### Task objective
All lines below containing the string "England" are to be copied.

==== Entries supplied ====

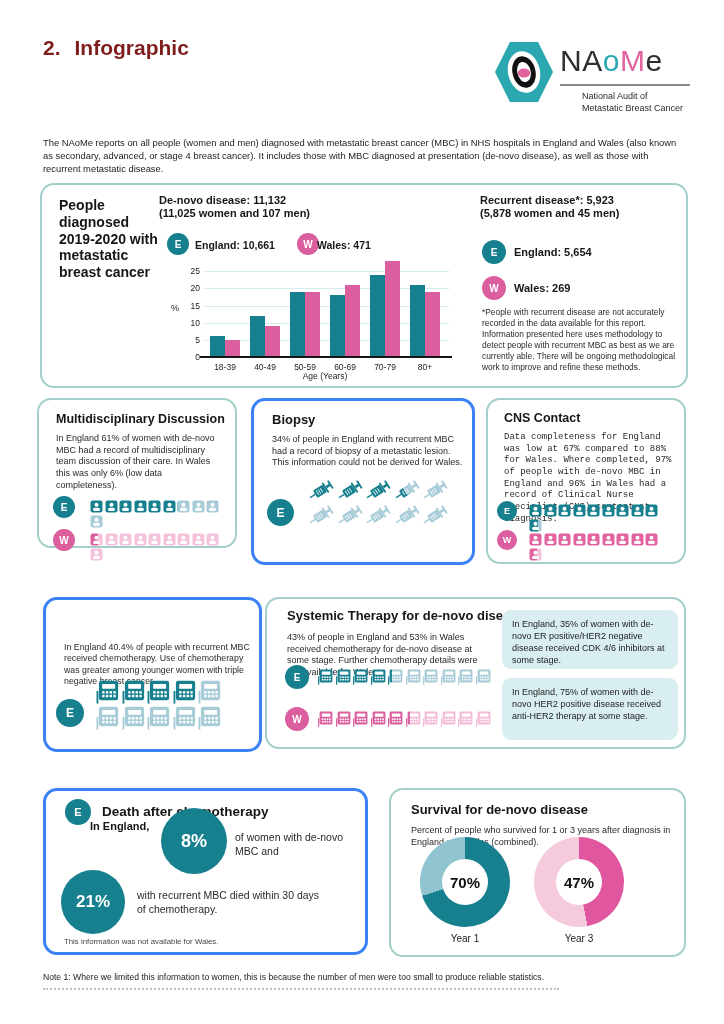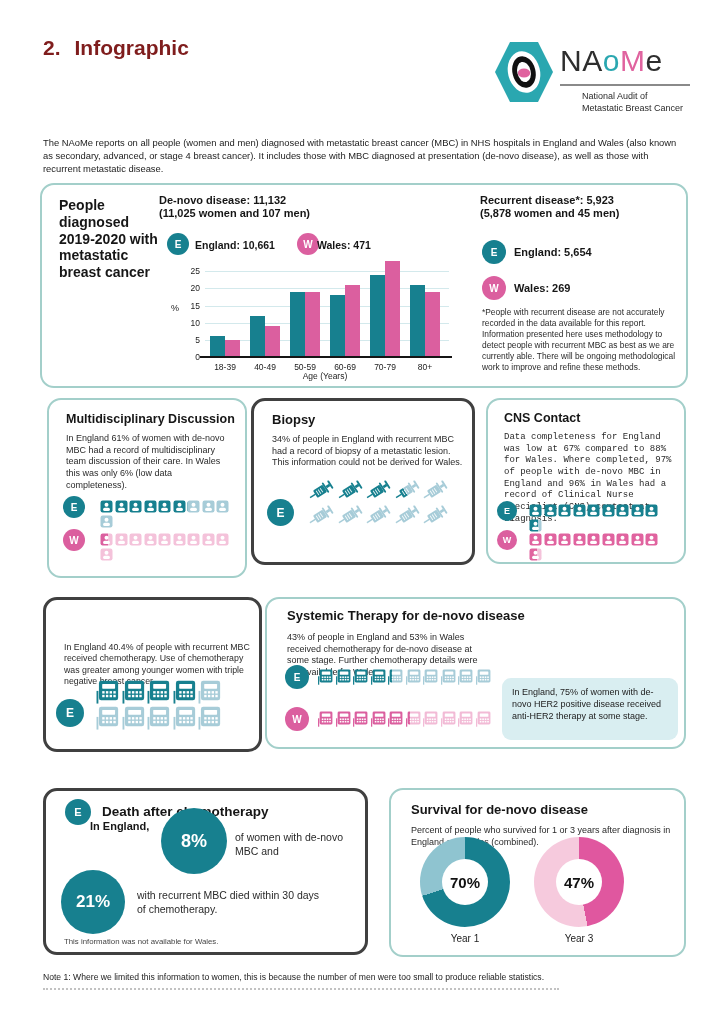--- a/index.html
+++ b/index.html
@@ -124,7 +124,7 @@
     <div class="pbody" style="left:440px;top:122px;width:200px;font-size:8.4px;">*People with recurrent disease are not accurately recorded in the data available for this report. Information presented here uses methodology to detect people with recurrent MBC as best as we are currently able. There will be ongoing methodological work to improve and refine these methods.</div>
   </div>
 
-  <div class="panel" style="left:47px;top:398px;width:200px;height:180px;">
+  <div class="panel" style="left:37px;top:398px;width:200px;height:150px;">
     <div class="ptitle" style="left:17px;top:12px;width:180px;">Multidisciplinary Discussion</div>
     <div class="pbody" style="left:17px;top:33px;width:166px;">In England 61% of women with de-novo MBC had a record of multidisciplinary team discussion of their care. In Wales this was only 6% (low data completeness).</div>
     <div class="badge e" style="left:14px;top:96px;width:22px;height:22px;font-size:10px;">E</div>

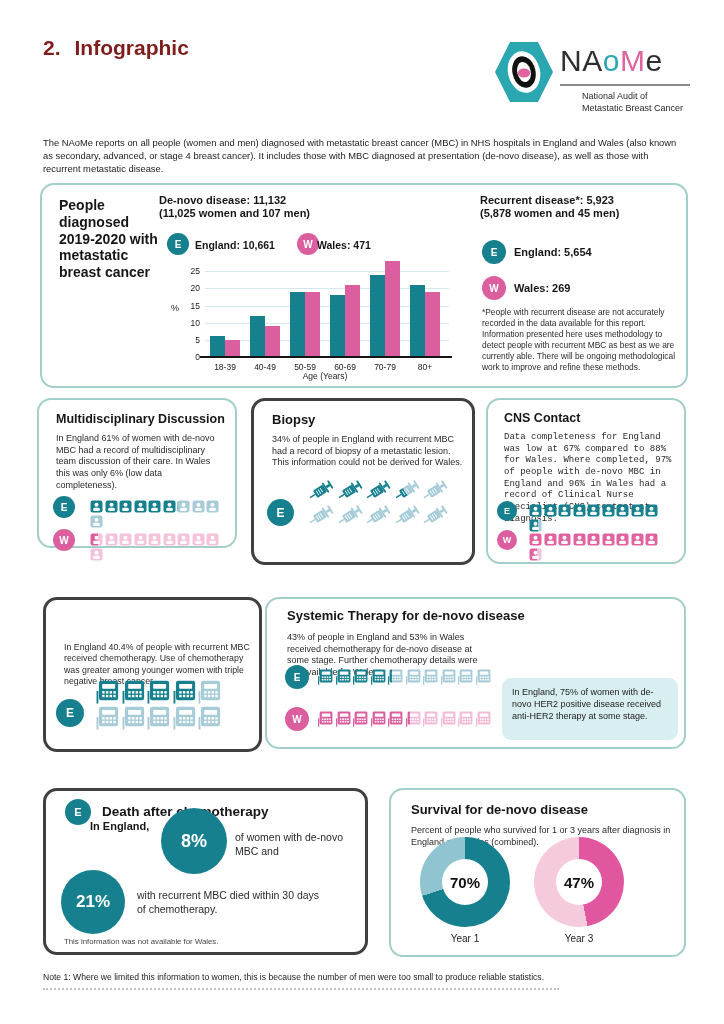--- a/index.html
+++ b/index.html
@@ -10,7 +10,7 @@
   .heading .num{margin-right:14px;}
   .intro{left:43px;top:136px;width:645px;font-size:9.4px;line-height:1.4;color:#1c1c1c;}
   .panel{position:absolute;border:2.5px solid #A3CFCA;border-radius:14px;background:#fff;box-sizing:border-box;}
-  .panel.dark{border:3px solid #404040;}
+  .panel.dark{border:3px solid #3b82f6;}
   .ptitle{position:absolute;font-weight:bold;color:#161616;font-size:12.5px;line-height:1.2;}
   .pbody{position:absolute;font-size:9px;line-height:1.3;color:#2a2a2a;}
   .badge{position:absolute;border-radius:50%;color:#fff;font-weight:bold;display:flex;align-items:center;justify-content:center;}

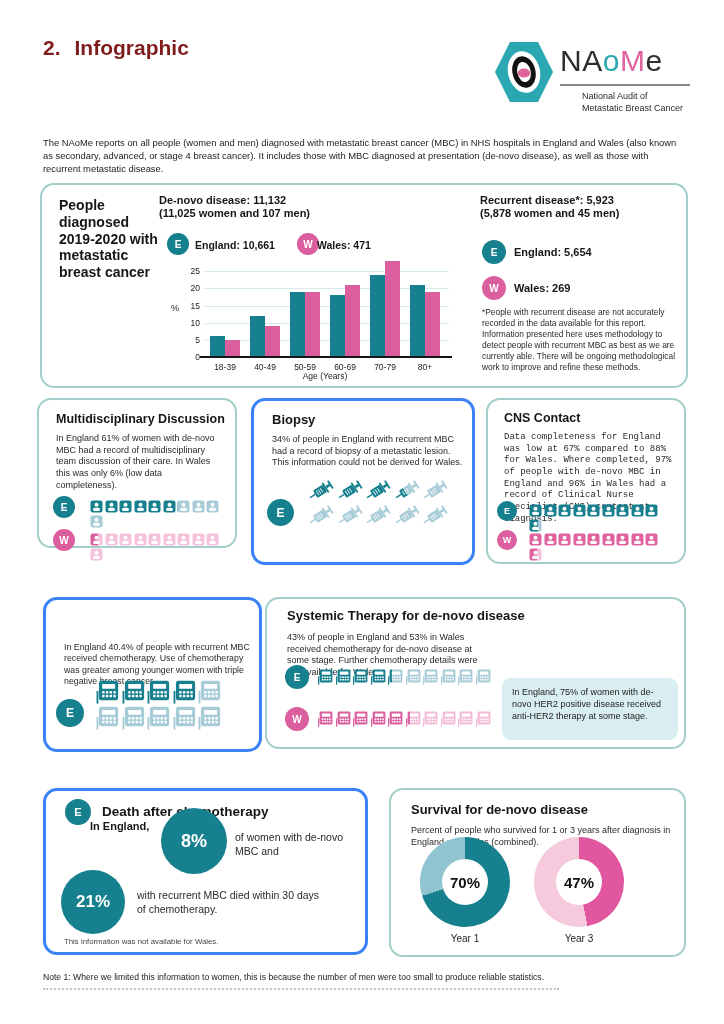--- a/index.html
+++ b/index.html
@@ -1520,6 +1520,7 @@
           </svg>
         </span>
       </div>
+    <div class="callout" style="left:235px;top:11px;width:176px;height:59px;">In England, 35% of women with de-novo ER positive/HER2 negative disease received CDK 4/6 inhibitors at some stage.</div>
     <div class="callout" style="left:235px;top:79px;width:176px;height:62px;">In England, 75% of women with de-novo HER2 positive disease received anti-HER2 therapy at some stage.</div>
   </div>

====
==== Entries supplied ====

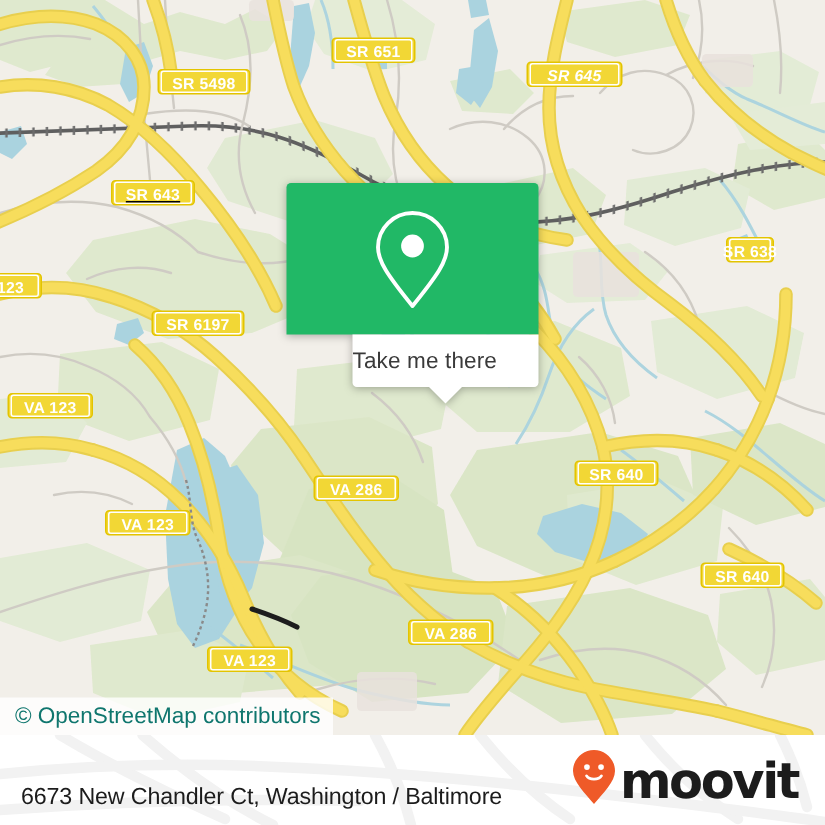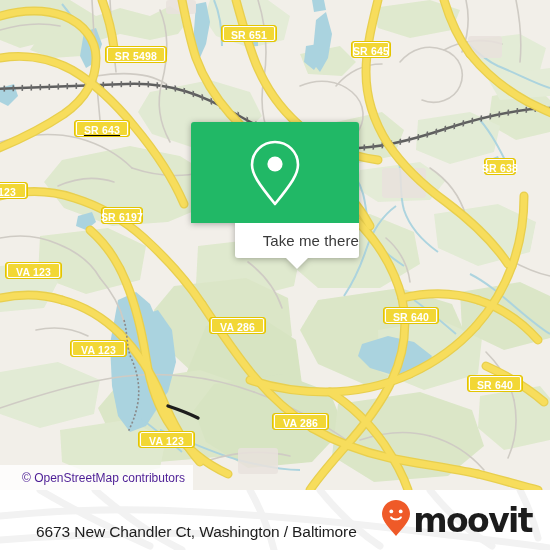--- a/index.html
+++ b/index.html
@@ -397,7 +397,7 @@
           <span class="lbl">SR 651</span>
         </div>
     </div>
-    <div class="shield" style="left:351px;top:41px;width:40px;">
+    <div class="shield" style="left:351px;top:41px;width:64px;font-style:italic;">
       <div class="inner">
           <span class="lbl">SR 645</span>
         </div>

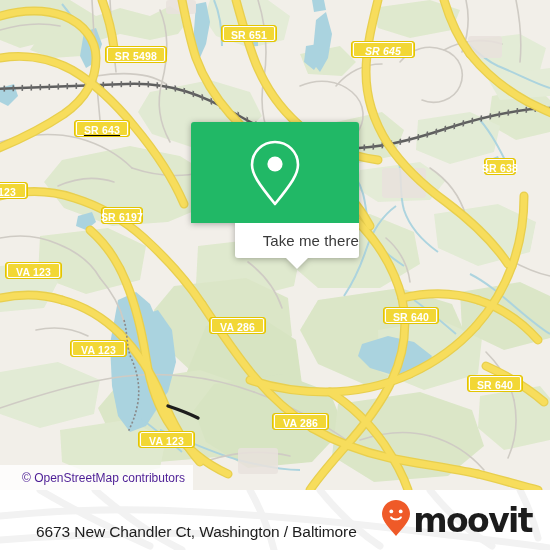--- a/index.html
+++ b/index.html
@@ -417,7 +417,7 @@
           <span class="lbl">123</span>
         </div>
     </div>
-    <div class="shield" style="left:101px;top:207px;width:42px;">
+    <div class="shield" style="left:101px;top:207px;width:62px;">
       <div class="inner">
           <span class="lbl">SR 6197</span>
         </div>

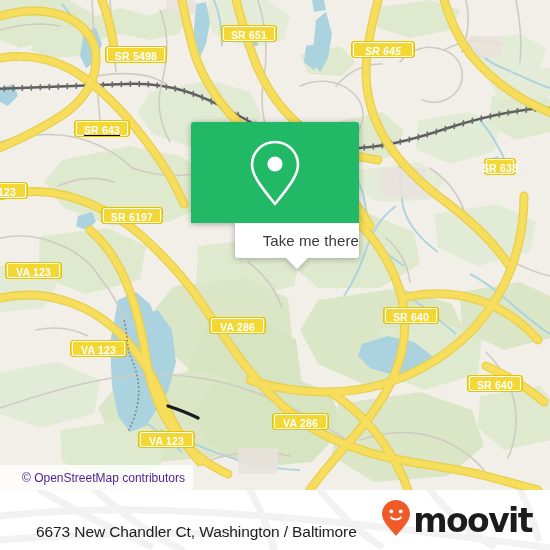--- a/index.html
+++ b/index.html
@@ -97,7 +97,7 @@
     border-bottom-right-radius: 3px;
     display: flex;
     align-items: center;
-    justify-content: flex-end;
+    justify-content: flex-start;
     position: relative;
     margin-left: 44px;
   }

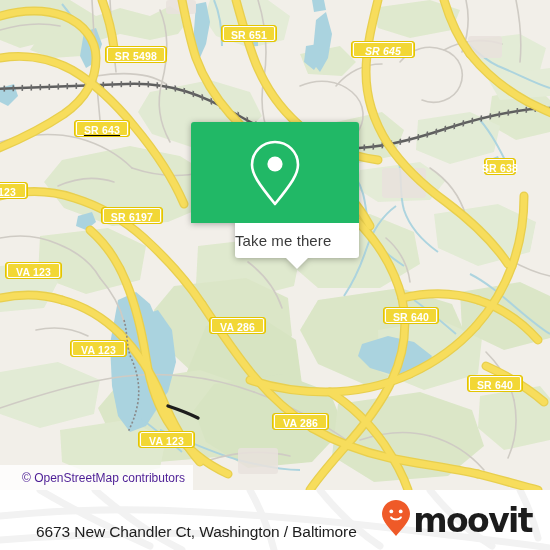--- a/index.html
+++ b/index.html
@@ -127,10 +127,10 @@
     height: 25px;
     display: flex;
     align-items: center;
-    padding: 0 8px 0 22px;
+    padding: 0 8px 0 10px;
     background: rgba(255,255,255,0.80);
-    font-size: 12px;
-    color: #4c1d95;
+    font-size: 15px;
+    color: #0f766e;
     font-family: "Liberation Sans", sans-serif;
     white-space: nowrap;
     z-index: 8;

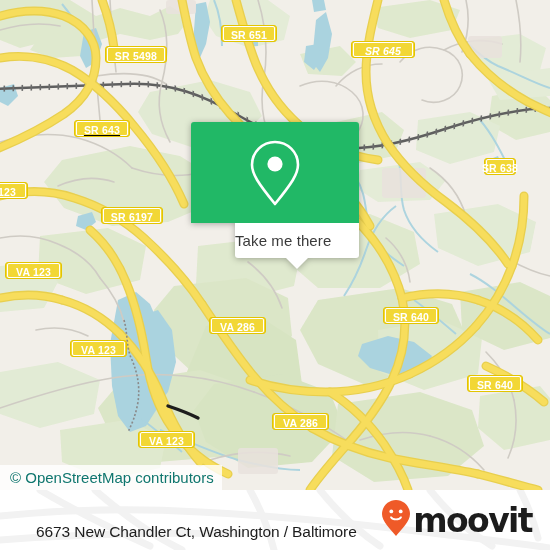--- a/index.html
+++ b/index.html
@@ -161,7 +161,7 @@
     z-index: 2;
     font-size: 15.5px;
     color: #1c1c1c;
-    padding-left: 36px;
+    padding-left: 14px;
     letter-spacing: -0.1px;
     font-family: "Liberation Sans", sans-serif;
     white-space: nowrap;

====

### Expected answer
     <div class="pbody" style="left:17px;top:33px;width:166px;">In England 61% of women with de-novo MBC had a record of multidisciplinary team discussion of their care. In Wales this was only 6% (low data completeness).</div>
+    <div class="callout" style="left:235px;top:11px;width:176px;height:59px;">In England, 35% of women with de-novo ER positive/HER2 negative disease received CDK 4/6 inhibitors at some stage.</div>
     <div class="callout" style="left:235px;top:79px;width:176px;height:62px;">In England, 75% of women with de-novo HER2 positive disease received anti-HER2 therapy at some stage.</div>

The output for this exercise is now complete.